__ABOUT THIS TASK__: When you print the records below, keep every word exact and leave out the images.
═══ PROVIDED DATA
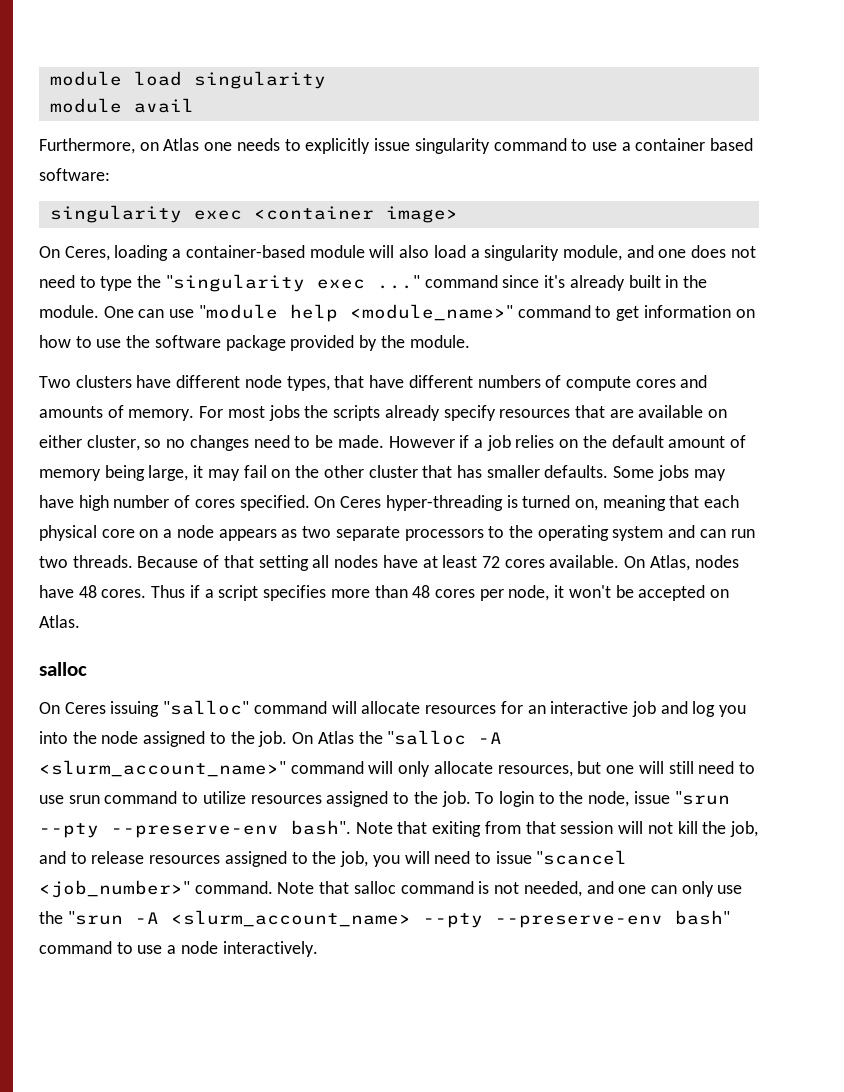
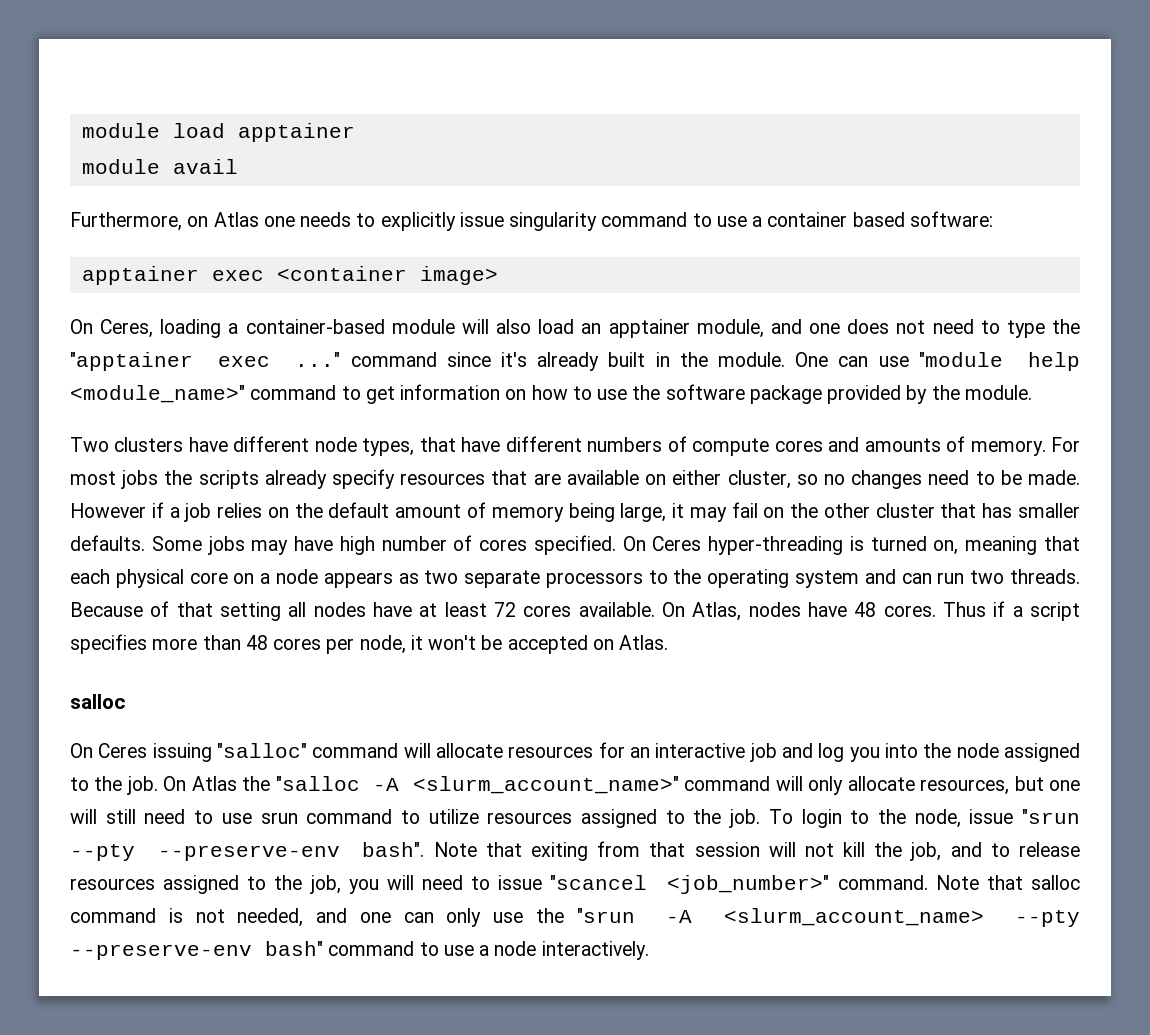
- module load singularity
+ module load apptainer
- singularity exec <container image>
+ apptainer exec <container image>
- On Ceres, loading a container-based module will also load a singularity module, and one does not need to type the "singularity exec ..." command since it's already built in the module.
+ On Ceres, loading a container-based module will also load an apptainer module, and one does not need to type the "apptainer exec ..." command since it's already built in the module.

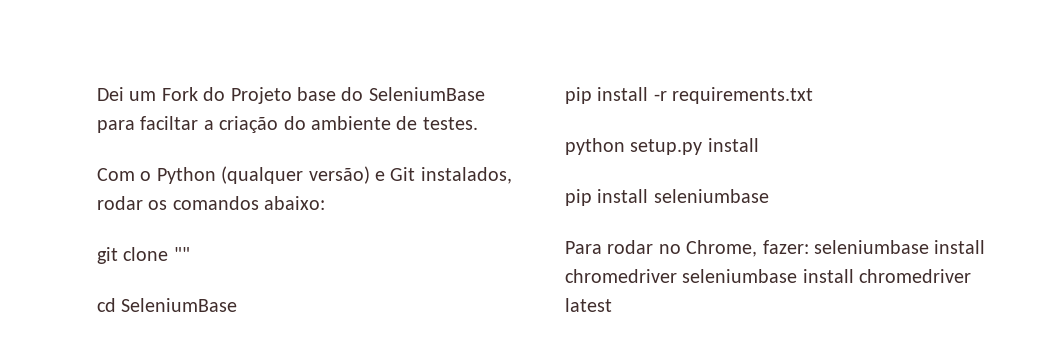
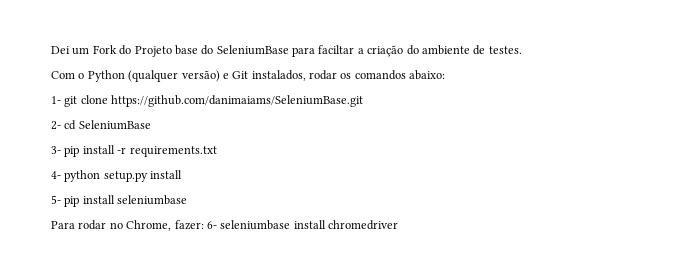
- git clone ""
- cd SeleniumBase
+ 1- git clone https://github.com/danimaiams/SeleniumBase.git
+ 2- cd SeleniumBase
- pip install -r requirements.txt
+ 3- pip install -r requirements.txt
- python setup.py install
+ 4- python setup.py install
- pip install seleniumbase
+ 5- pip install seleniumbase
- Para rodar no Chrome, fazer: seleniumbase install chromedriver seleniumbase install chromedriver latest
+ Para rodar no Chrome, fazer: 6- seleniumbase install chromedriver

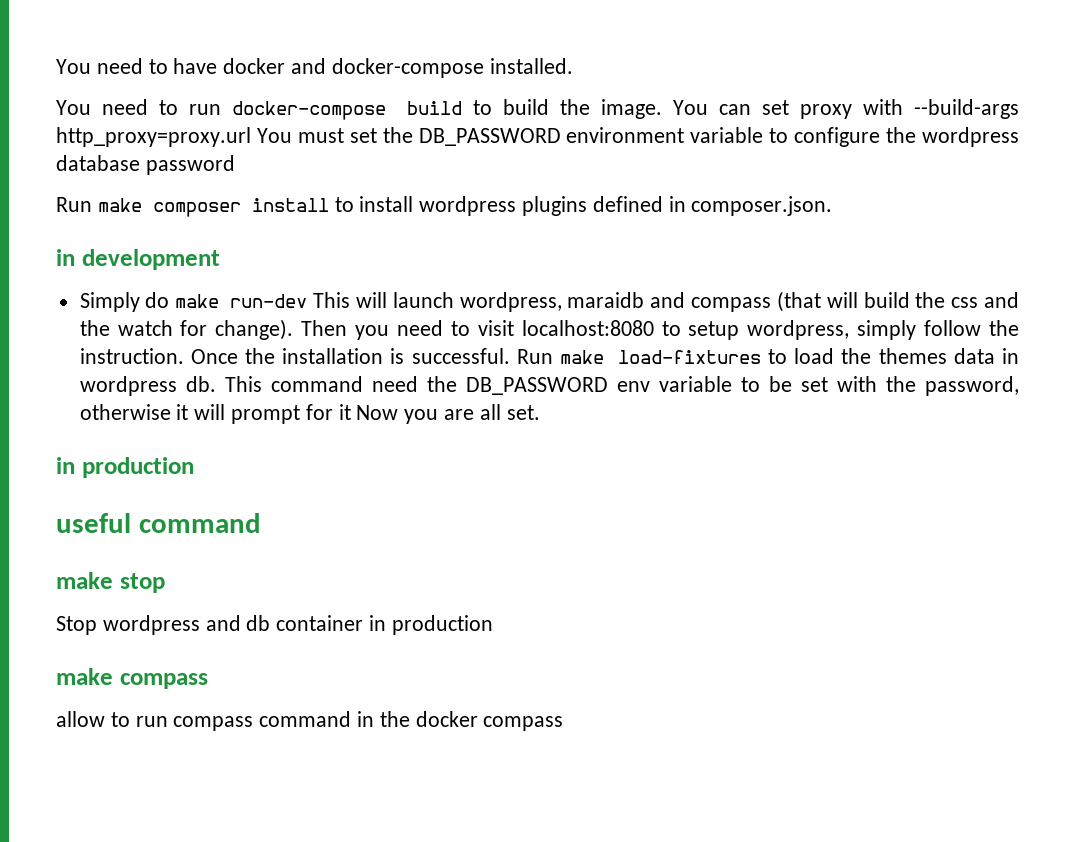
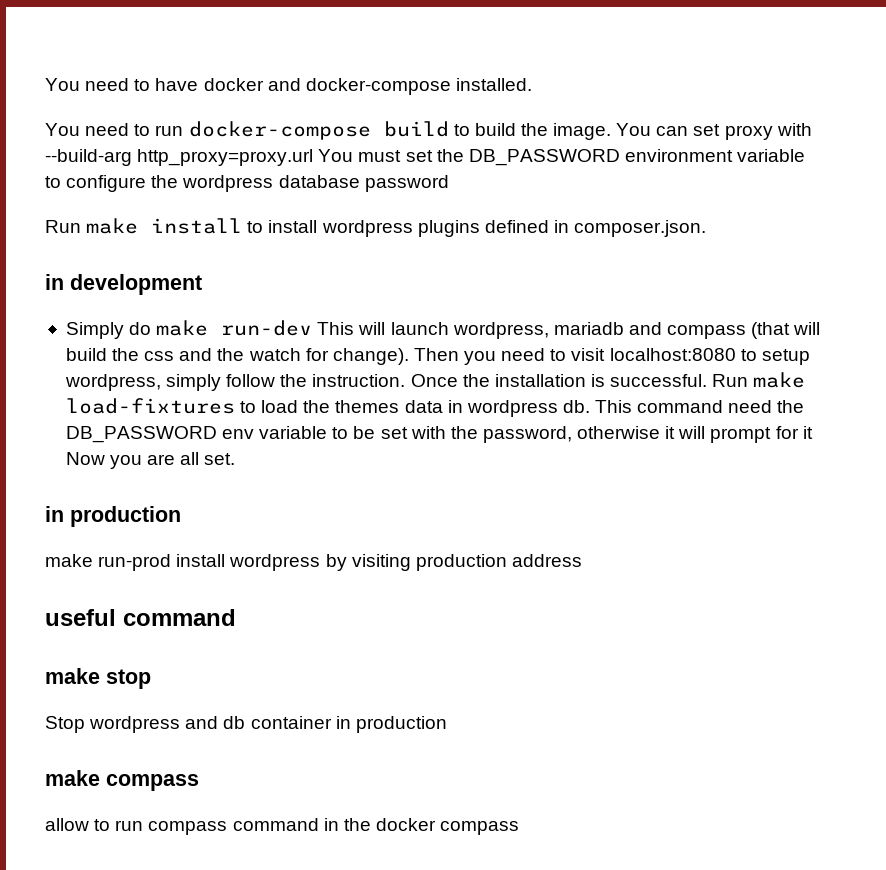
- You can set proxy with --build-args http_proxy=proxy.url You must set the DB_PASSWORD environment variable to configure the wordpress database password
+ You can set proxy with --build-arg http_proxy=proxy.url You must set the DB_PASSWORD environment variable to configure the wordpress database password
- Run make composer install to install wordpress plugins defined in composer.json.
+ Run make install to install wordpress plugins defined in composer.json.
- Simply do make run-dev This will launch wordpress, maraidb and compass (that will build the css and the watch for change).
+ Simply do make run-dev This will launch wordpress, mariadb and compass (that will build the css and the watch for change).
+ make run-prod install wordpress by visiting production address

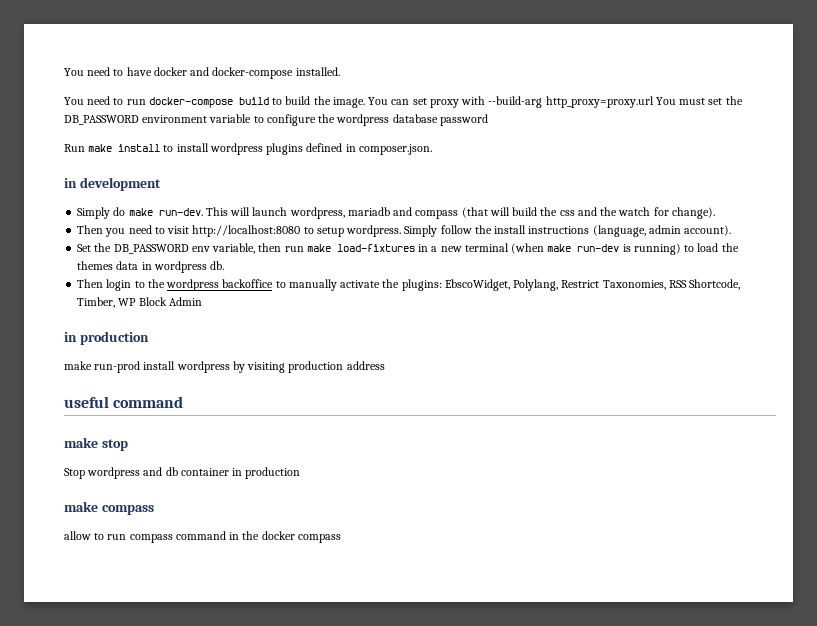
- Simply do make run-dev This will launch wordpress, mariadb and compass (that will build the css and the watch for change). Then you need to visit localhost:8080 to setup wordpress, simply follow the instruction. Once the installation is successful. Run make load-fixtures to load the themes data in wordpress db. This command need the DB_PASSWORD env variable to be set with the password, otherwise it will prompt for it Now you are all set.
+ Simply do make run-dev. This will launch wordpress, mariadb and compass (that will build the css and the watch for change).
+ Then you need to visit http://localhost:8080 to setup wordpress. Simply follow the install instructions (language, admin account).
+ Set the DB_PASSWORD env variable, then run make load-fixtures in a new terminal (when make run-dev is running) to load the themes data in wordpress db.
+ Then login to the wordpress backoffice to manually activate the plugins: EbscoWidget, Polylang, Restrict Taxonomies, RSS Shortcode, Timber, WP Block Admin

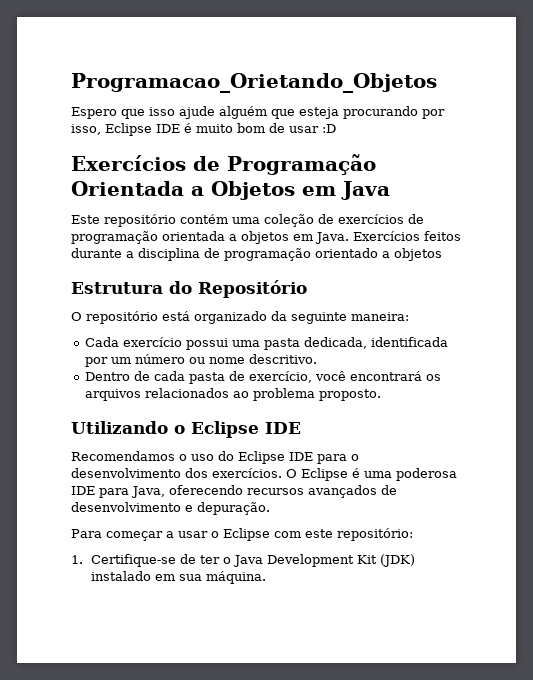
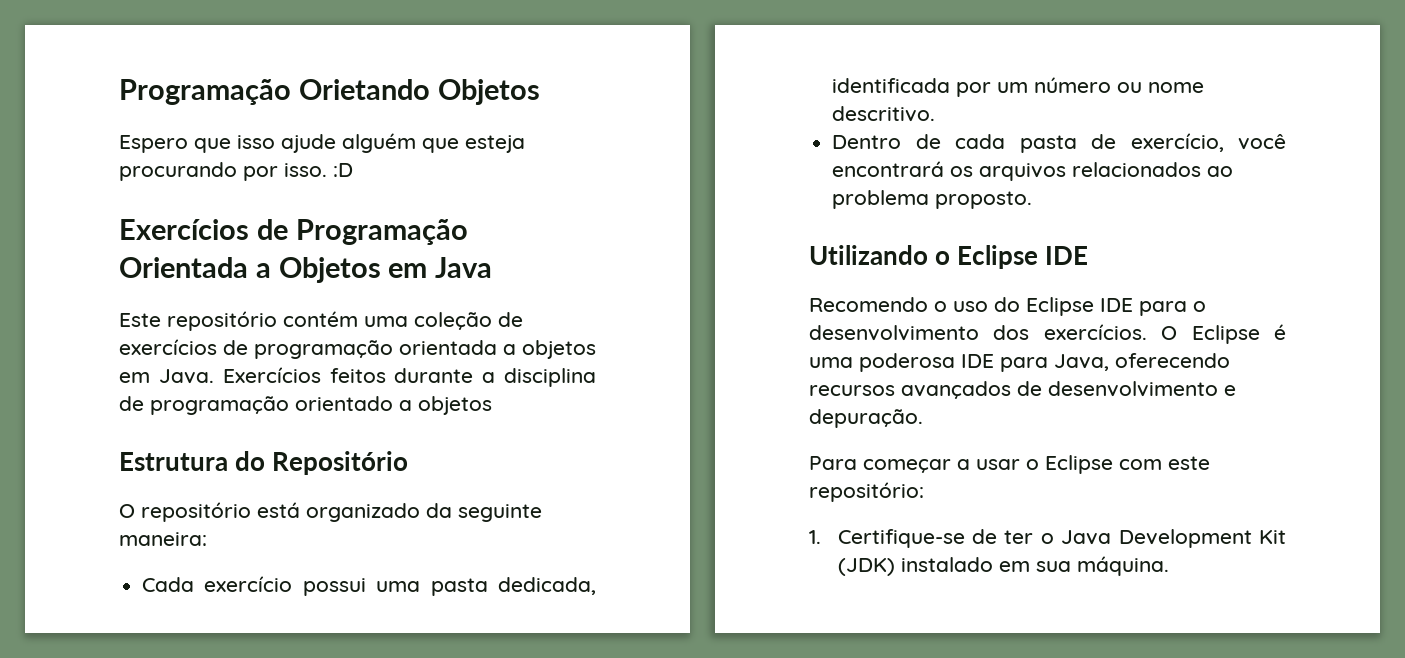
- Programacao_Orietando_Objetos
+ Programação Orietando Objetos
- Espero que isso ajude alguém que esteja procurando por isso, Eclipse IDE é muito bom de usar :D
+ Espero que isso ajude alguém que esteja procurando por isso. :D
- Recomendamos o uso do Eclipse IDE para o desenvolvimento dos exercícios.
+ Recomendo o uso do Eclipse IDE para o desenvolvimento dos exercícios.

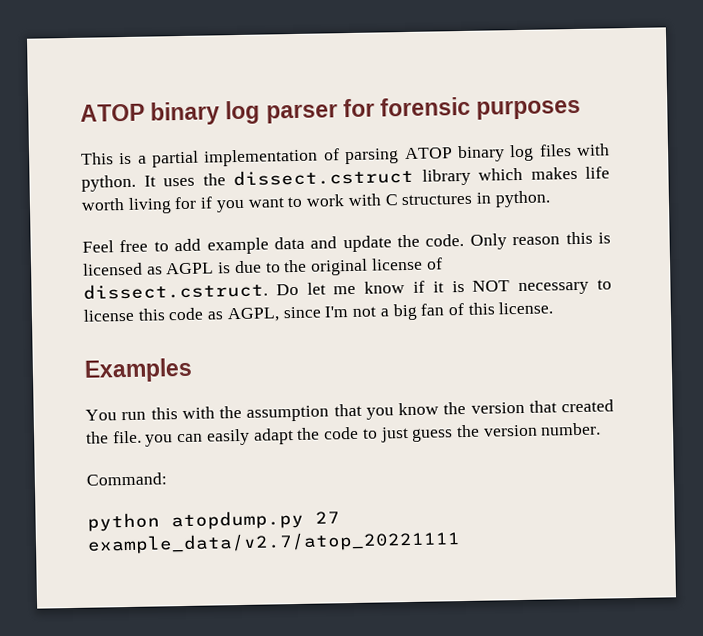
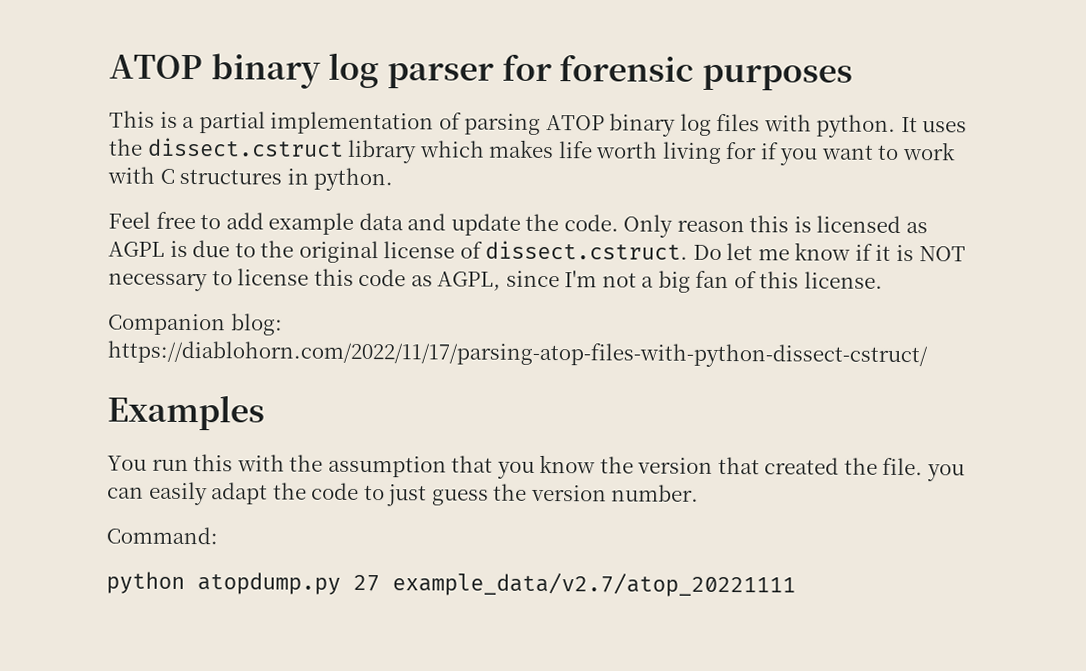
+ Companion blog: https://diablohorn.com/2022/11/17/parsing-atop-files-with-python-dissect-cstruct/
══════
__RESPONSE__:
- module load singularity
+ module load apptainer
- singularity exec <container image>
+ apptainer exec <container image>
- On Ceres, loading a container-based module will also load a singularity module, and one does not need to type the "singularity exec ..." command since it's already built in the module.
+ On Ceres, loading a container-based module will also load an apptainer module, and one does not need to type the "apptainer exec ..." command since it's already built in the module.

- git clone ""
- cd SeleniumBase
+ 1- git clone https://github.com/danimaiams/SeleniumBase.git
+ 2- cd SeleniumBase
- pip install -r requirements.txt
+ 3- pip install -r requirements.txt
- python setup.py install
+ 4- python setup.py install
- pip install seleniumbase
+ 5- pip install seleniumbase
- Para rodar no Chrome, fazer: seleniumbase install chromedriver seleniumbase install chromedriver latest
+ Para rodar no Chrome, fazer: 6- seleniumbase install chromedriver

- You can set proxy with --build-args http_proxy=proxy.url You must set the DB_PASSWORD environment variable to configure the wordpress database password
+ You can set proxy with --build-arg http_proxy=proxy.url You must set the DB_PASSWORD environment variable to configure the wordpress database password
- Run make composer install to install wordpress plugins defined in composer.json.
+ Run make install to install wordpress plugins defined in composer.json.
- Simply do make run-dev This will launch wordpress, maraidb and compass (that will build the css and the watch for change).
+ Simply do make run-dev This will launch wordpress, mariadb and compass (that will build the css and the watch for change).
+ make run-prod install wordpress by visiting production address

- Simply do make run-dev This will launch wordpress, mariadb and compass (that will build the css and the watch for change). Then you need to visit localhost:8080 to setup wordpress, simply follow the instruction. Once the installation is successful. Run make load-fixtures to load the themes data in wordpress db. This command need the DB_PASSWORD env variable to be set with the password, otherwise it will prompt for it Now you are all set.
+ Simply do make run-dev. This will launch wordpress, mariadb and compass (that will build the css and the watch for change).
+ Then you need to visit http://localhost:8080 to setup wordpress. Simply follow the install instructions (language, admin account).
+ Set the DB_PASSWORD env variable, then run make load-fixtures in a new terminal (when make run-dev is running) to load the themes data in wordpress db.
+ Then login to the wordpress backoffice to manually activate the plugins: EbscoWidget, Polylang, Restrict Taxonomies, RSS Shortcode, Timber, WP Block Admin

- Programacao_Orietando_Objetos
+ Programação Orietando Objetos
- Espero que isso ajude alguém que esteja procurando por isso, Eclipse IDE é muito bom de usar :D
+ Espero que isso ajude alguém que esteja procurando por isso. :D
- Recomendamos o uso do Eclipse IDE para o desenvolvimento dos exercícios.
+ Recomendo o uso do Eclipse IDE para o desenvolvimento dos exercícios.

+ Companion blog: https://diablohorn.com/2022/11/17/parsing-atop-files-with-python-dissect-cstruct/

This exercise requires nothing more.